Median (IQR), Mean (SD); OTS, olfactory threshold score; MMSE, Mini-Mental State Examination; CN, cognitive normal; CI, cognitive impairment; MCI, mild cognitive impairment; DD, duration of diabetes; CHD, coronary heart disease. p-value: χ² test for categorical variables, Tukey–Kramer multiple test or Kruskal-Wallis test for continuous variables.

Association between odor threshold scores and cognitive performance

Many factors affect cognitive and olfactory function, some of which were commonly recognized, such as age, APOE ɛ4, and education level (Supplementary Table 1). MMSE scores were higher across OTS (all the participants were divided into 9 groups) and presented a positive correlation in an almost linear manner (Spearman r = 0.35, p < 0.001 in Discovery cohort, Fig. 2A; r = 0.24, p < 0.001 in Validation cohort; Fig. 2B). When the population was divided into cognitive normal (CN) and cognitive impairment (MCI + dementia, CI) groups, we observed that the CI group had lower OTS than CN group (t-test, p < 0.0001, Fig. 2C, D).

Fig. 2

Association of olfactory function and cognitive performance. A, B) MMSE score was positively correlated with the OTS (Spearman r = 0.35, p < 0.001, n = 1,139 in Discovery cohort (above); r = 0.24, p < 0.001, n = 1,236 in Validation cohort (below)). C, D) The CI group had lower OTSs than CN group (unpaired t-test, p < 0.0001), in the two cohorts. CN, cognitive normal; CI, cognitive impairment.

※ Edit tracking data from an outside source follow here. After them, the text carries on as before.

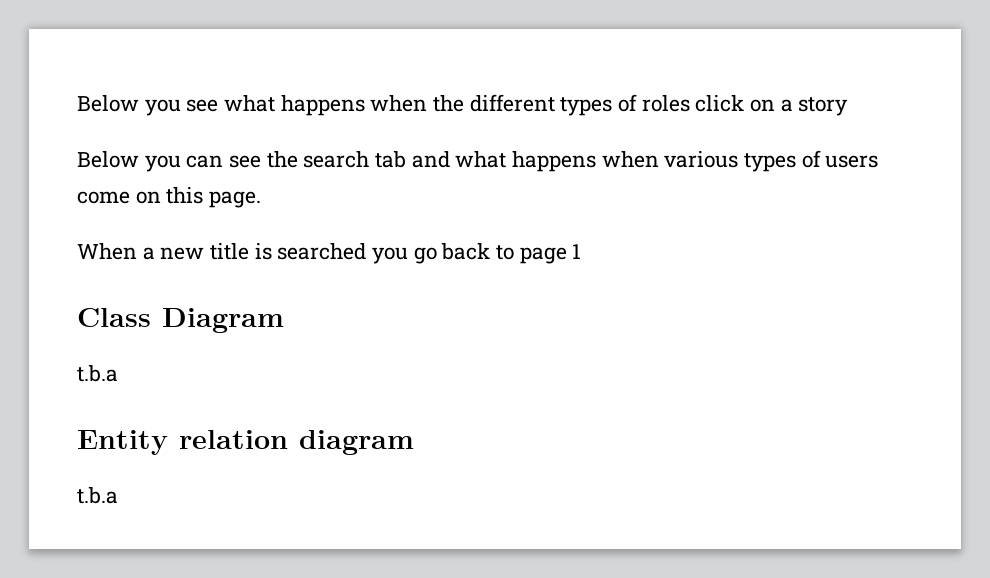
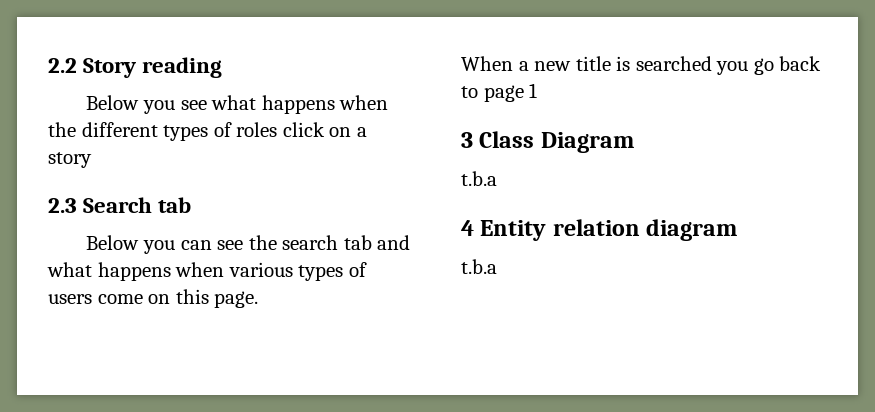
+ 2.2 Story reading
+ 2.3 Search tab
- Class Diagram
+ 3 Class Diagram
- Entity relation diagram
+ 4 Entity relation diagram

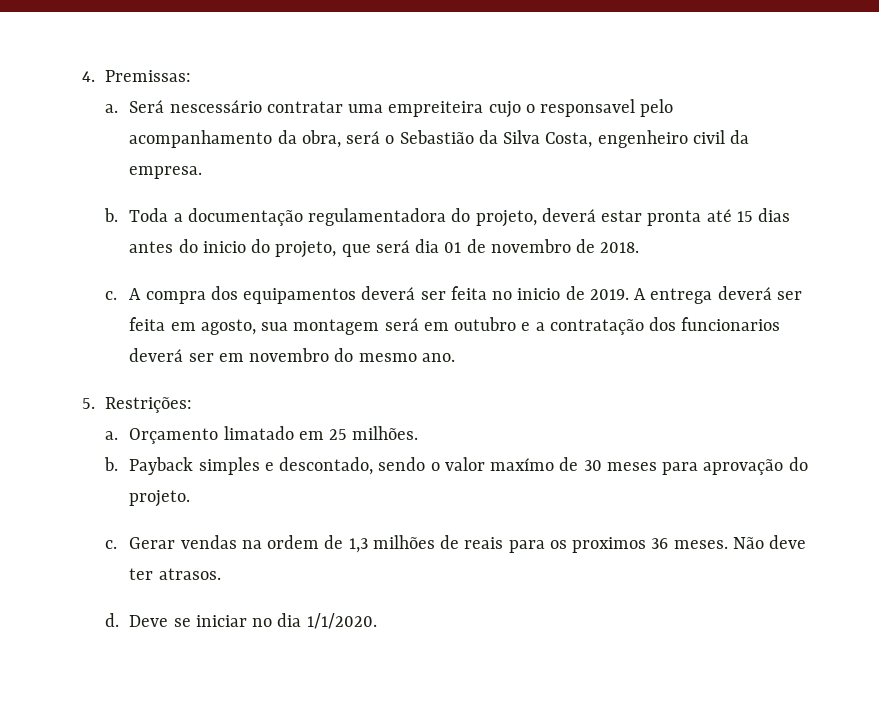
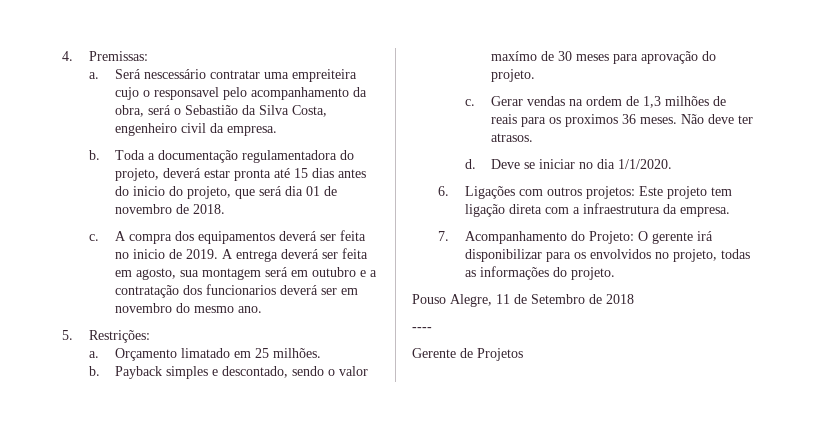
+ 6. Ligações com outros projetos: Este projeto tem ligação direta com a infraestrutura da empresa.
+ 7. Acompanhamento do Projeto: O gerente irá disponibilizar para os envolvidos no projeto, todas as informações do projeto.
+ Pouso Alegre, 11 de Setembro de 2018
+ ----
+ Gerente de Projetos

By univariable and multivariable logistic regression analysis, we confirmed the association of lower OTS with cognitive impairment in both Discovery cohort (OR = 0.66 (0.60, 0.72), p < 0.001) and the Validation cohort (OR = 0.69 (0.64, 0.76), p < 0.001), and this association was still significant after adjusted by the potential confounders, such as age, sex, APOE ɛ4 state, education level and others (Table 2).

Table 2

Logistic regression analyses of the association between odor threshold score and the risk of cognitive impairment

Univariable analysis	Discovery cohort		Validation cohort
Variables	OR (95% CI)	p	Variables	OR (95% CI)	p
OTS	0.64 (0.58, 0.70)	<0.0001	OTS	0.68 (0.62,0.74)	<0.0001
Multivariable analysis
OTS	0.66 (0.60, 0.72)	<0.0001	OTS	0.69 (0.64, 0.76)	<0.0001
Age (y)	1.08 (1.06, 1.10)	<0.0001	Age (y)	1.09 (1.06, 1.11)	<0.0001
Sex (male)	0.64 (0.47, 0.88)	0.0050	Sex (male)	1.02 (0.75, 1.39)	0.8875
APOE ɛ4, yes	1.35 (0.94, 1.95)	0.1047	Education (y)	0.82 (0.78, 0.85)	<0.0001
Hypertension, yes	0.95 (0.70, 1.30)	0.7617	Hypertension, yes	1.35 (1.05, 1.74)	0.0198
Hyperlipidemia, yes	1.34 (0.94, 1.90)	0.1036	Diabetes, yes	1.18 (0.87, 1.60)	0.2887
CHD, yes.	1.08 (0.66, 1.75)	0.7641	Smoking, yes	0.88 (0.66, 1.17)	0.3812
DD (y)	1.01 (0.99, 1.03)	0.5304	Drinking, yes	0.95 (0.65, 1.37)	0.7760

OTS, olfactory threshold score; CHD, coronary heart disease; DD, duration of diabetes.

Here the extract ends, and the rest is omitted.